- **Problem to work on**: Return each record verbatim, images excluded.

Version comparison data
::::::::
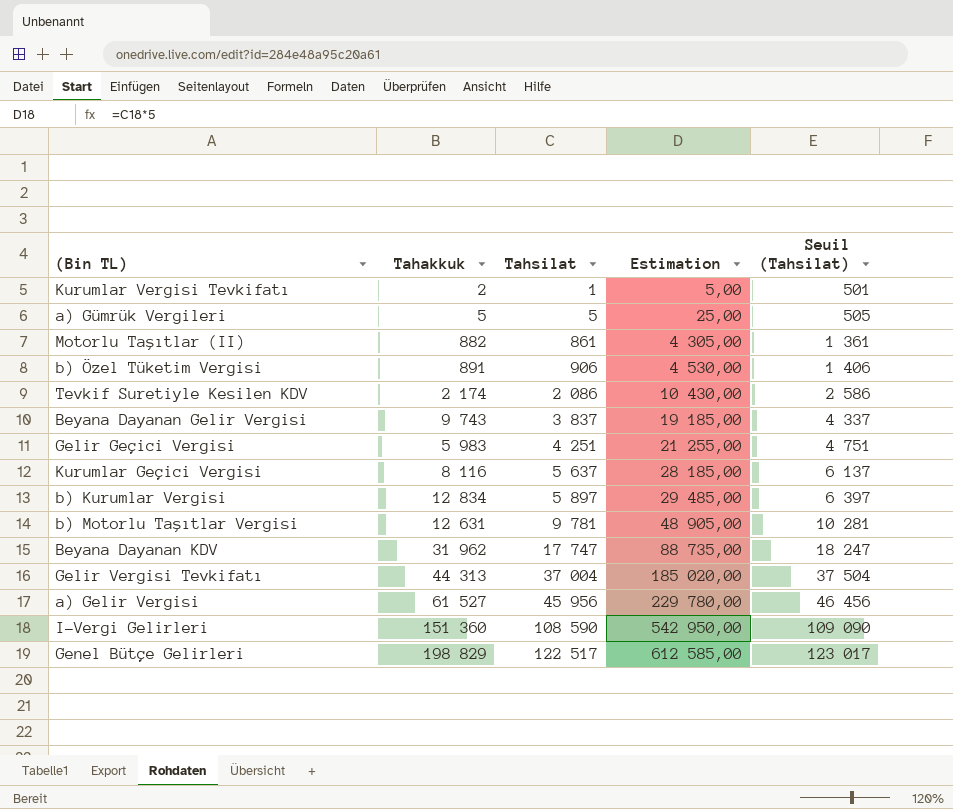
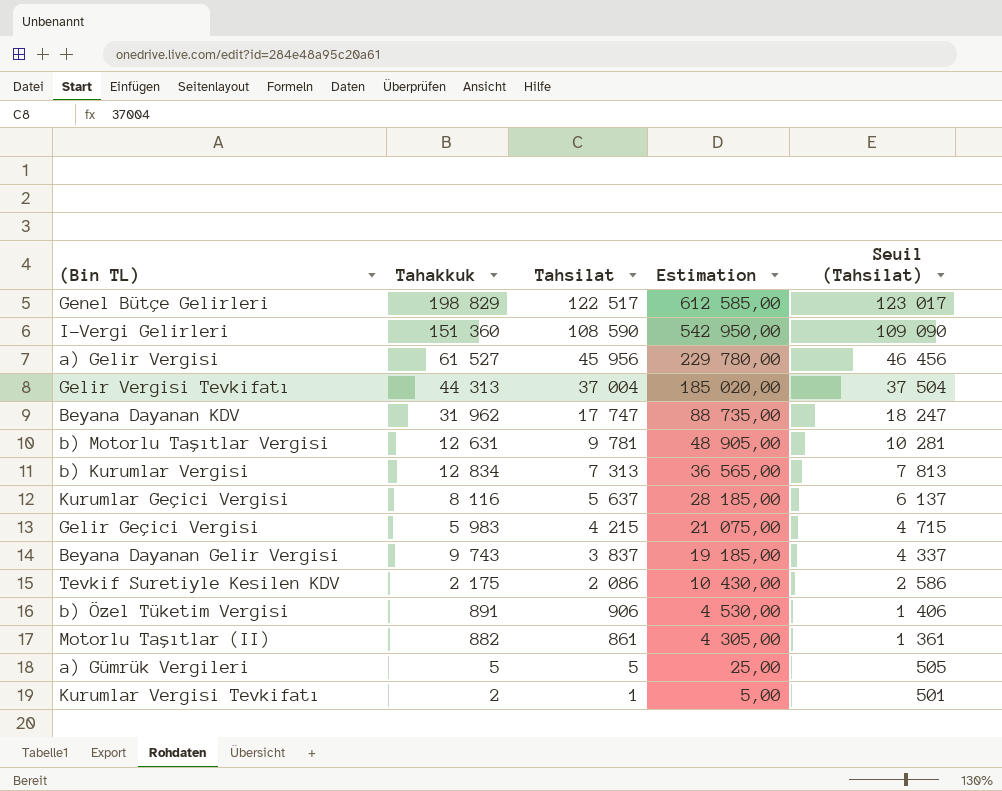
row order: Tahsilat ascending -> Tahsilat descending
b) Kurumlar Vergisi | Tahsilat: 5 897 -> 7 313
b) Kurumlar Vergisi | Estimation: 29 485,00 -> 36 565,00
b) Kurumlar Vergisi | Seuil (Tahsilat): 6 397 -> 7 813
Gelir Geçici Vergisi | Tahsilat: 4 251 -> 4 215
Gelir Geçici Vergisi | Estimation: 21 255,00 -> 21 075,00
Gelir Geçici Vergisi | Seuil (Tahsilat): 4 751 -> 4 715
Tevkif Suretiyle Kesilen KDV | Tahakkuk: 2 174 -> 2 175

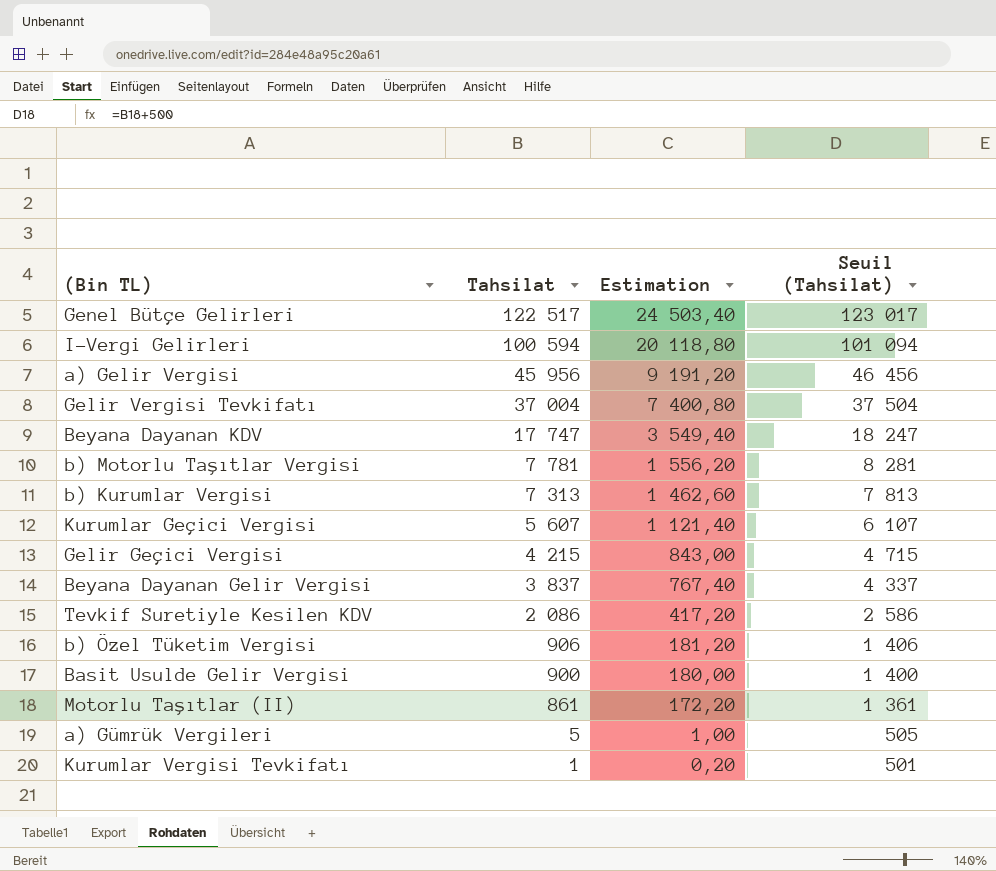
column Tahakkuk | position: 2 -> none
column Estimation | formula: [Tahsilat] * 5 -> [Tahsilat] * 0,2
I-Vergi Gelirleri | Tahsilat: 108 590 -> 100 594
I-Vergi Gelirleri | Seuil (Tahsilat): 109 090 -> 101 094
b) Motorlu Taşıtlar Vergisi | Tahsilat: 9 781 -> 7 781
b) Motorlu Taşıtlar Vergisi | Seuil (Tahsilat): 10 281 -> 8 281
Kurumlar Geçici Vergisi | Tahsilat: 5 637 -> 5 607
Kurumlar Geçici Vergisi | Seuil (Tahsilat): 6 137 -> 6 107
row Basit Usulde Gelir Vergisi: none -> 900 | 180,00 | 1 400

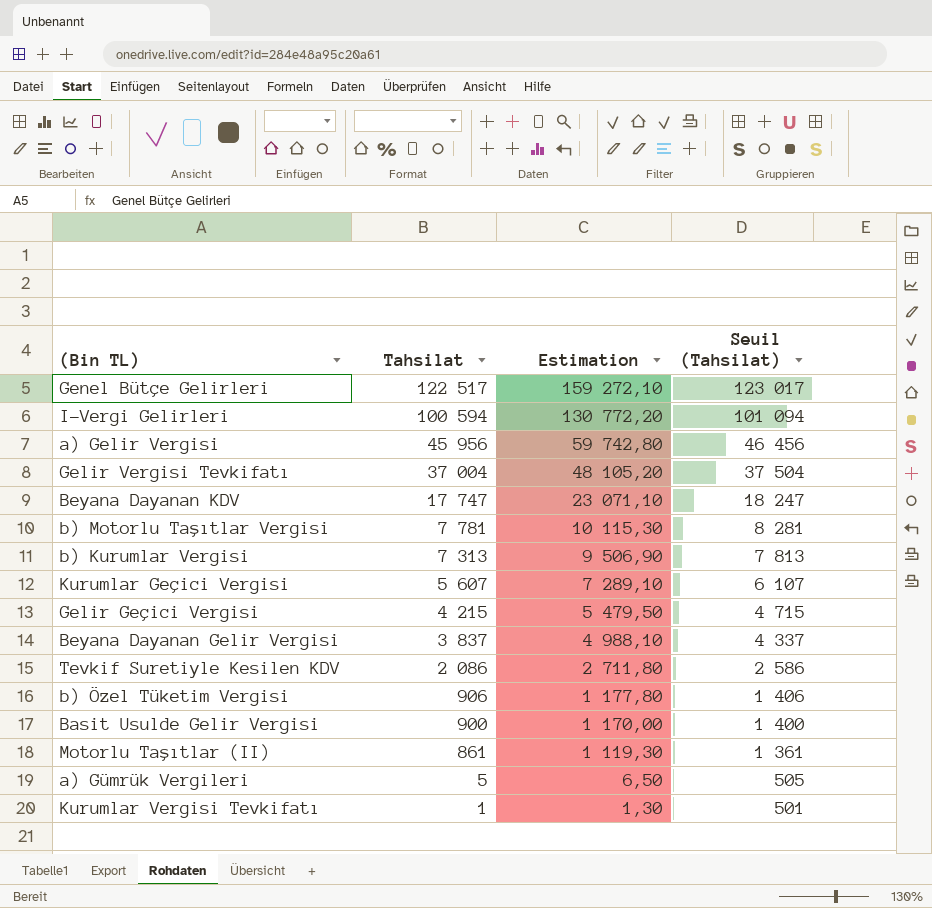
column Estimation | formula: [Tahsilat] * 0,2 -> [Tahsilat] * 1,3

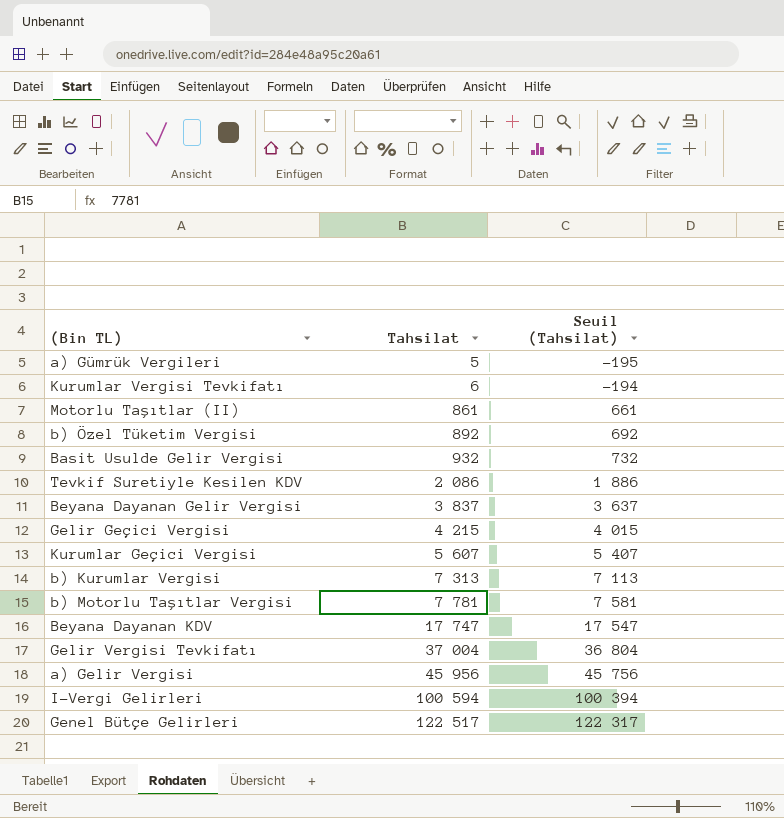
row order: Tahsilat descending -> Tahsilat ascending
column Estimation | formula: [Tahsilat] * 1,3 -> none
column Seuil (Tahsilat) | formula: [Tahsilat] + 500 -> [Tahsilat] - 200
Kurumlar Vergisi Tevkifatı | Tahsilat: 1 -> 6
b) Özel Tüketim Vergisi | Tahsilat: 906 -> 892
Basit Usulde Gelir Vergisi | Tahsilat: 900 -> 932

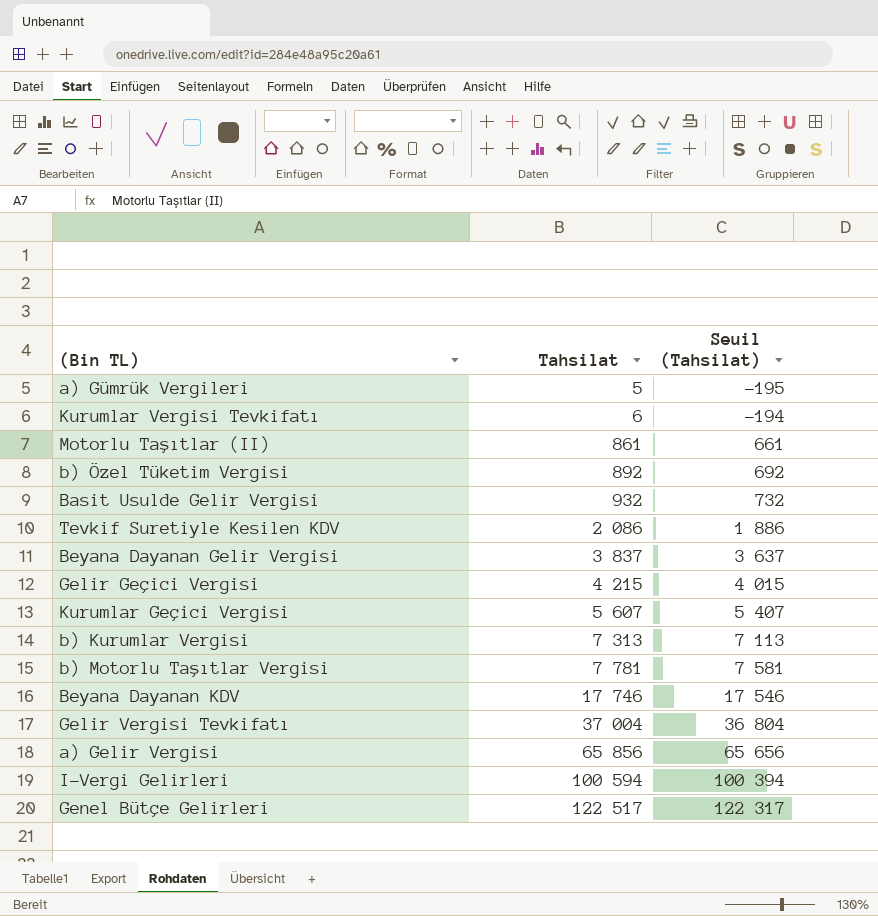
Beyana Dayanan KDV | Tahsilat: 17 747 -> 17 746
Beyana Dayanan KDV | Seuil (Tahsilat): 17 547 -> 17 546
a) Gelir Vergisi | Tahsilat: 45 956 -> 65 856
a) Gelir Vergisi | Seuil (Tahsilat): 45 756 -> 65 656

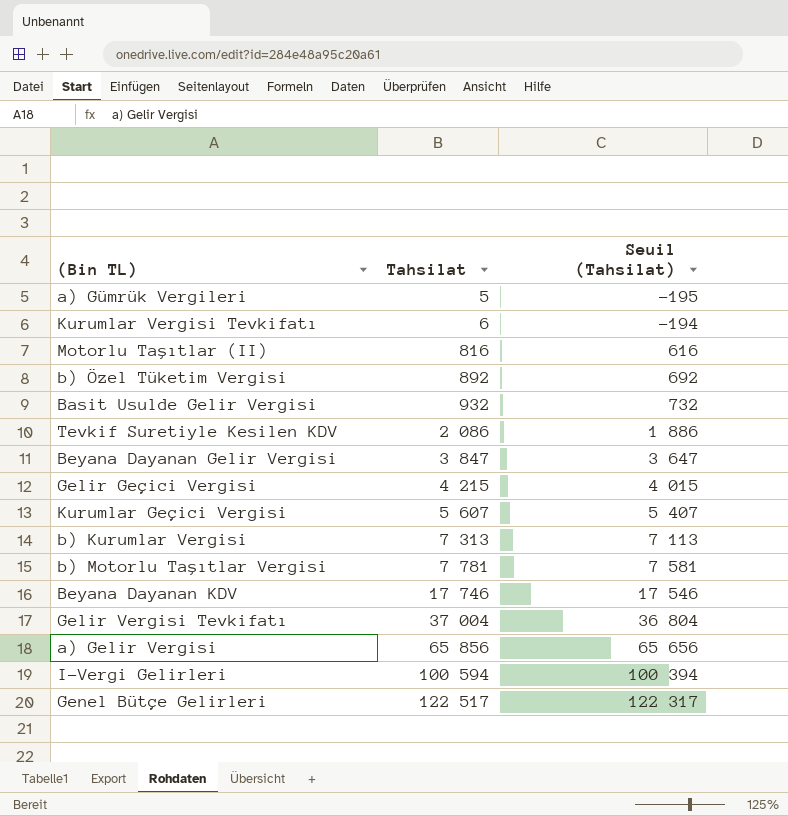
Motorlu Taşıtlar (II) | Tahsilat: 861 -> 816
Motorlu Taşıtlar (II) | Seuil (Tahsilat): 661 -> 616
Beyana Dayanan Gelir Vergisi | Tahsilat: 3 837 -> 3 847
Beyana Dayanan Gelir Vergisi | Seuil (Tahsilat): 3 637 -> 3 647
::::::::
- **Finished task**:
row order: Tahsilat ascending -> Tahsilat descending
b) Kurumlar Vergisi | Tahsilat: 5 897 -> 7 313
b) Kurumlar Vergisi | Estimation: 29 485,00 -> 36 565,00
b) Kurumlar Vergisi | Seuil (Tahsilat): 6 397 -> 7 813
Gelir Geçici Vergisi | Tahsilat: 4 251 -> 4 215
Gelir Geçici Vergisi | Estimation: 21 255,00 -> 21 075,00
Gelir Geçici Vergisi | Seuil (Tahsilat): 4 751 -> 4 715
Tevkif Suretiyle Kesilen KDV | Tahakkuk: 2 174 -> 2 175

column Tahakkuk | position: 2 -> none
column Estimation | formula: [Tahsilat] * 5 -> [Tahsilat] * 0,2
I-Vergi Gelirleri | Tahsilat: 108 590 -> 100 594
I-Vergi Gelirleri | Seuil (Tahsilat): 109 090 -> 101 094
b) Motorlu Taşıtlar Vergisi | Tahsilat: 9 781 -> 7 781
b) Motorlu Taşıtlar Vergisi | Seuil (Tahsilat): 10 281 -> 8 281
Kurumlar Geçici Vergisi | Tahsilat: 5 637 -> 5 607
Kurumlar Geçici Vergisi | Seuil (Tahsilat): 6 137 -> 6 107
row Basit Usulde Gelir Vergisi: none -> 900 | 180,00 | 1 400

column Estimation | formula: [Tahsilat] * 0,2 -> [Tahsilat] * 1,3

row order: Tahsilat descending -> Tahsilat ascending
column Estimation | formula: [Tahsilat] * 1,3 -> none
column Seuil (Tahsilat) | formula: [Tahsilat] + 500 -> [Tahsilat] - 200
Kurumlar Vergisi Tevkifatı | Tahsilat: 1 -> 6
b) Özel Tüketim Vergisi | Tahsilat: 906 -> 892
Basit Usulde Gelir Vergisi | Tahsilat: 900 -> 932

Beyana Dayanan KDV | Tahsilat: 17 747 -> 17 746
Beyana Dayanan KDV | Seuil (Tahsilat): 17 547 -> 17 546
a) Gelir Vergisi | Tahsilat: 45 956 -> 65 856
a) Gelir Vergisi | Seuil (Tahsilat): 45 756 -> 65 656

Motorlu Taşıtlar (II) | Tahsilat: 861 -> 816
Motorlu Taşıtlar (II) | Seuil (Tahsilat): 661 -> 616
Beyana Dayanan Gelir Vergisi | Tahsilat: 3 837 -> 3 847
Beyana Dayanan Gelir Vergisi | Seuil (Tahsilat): 3 637 -> 3 647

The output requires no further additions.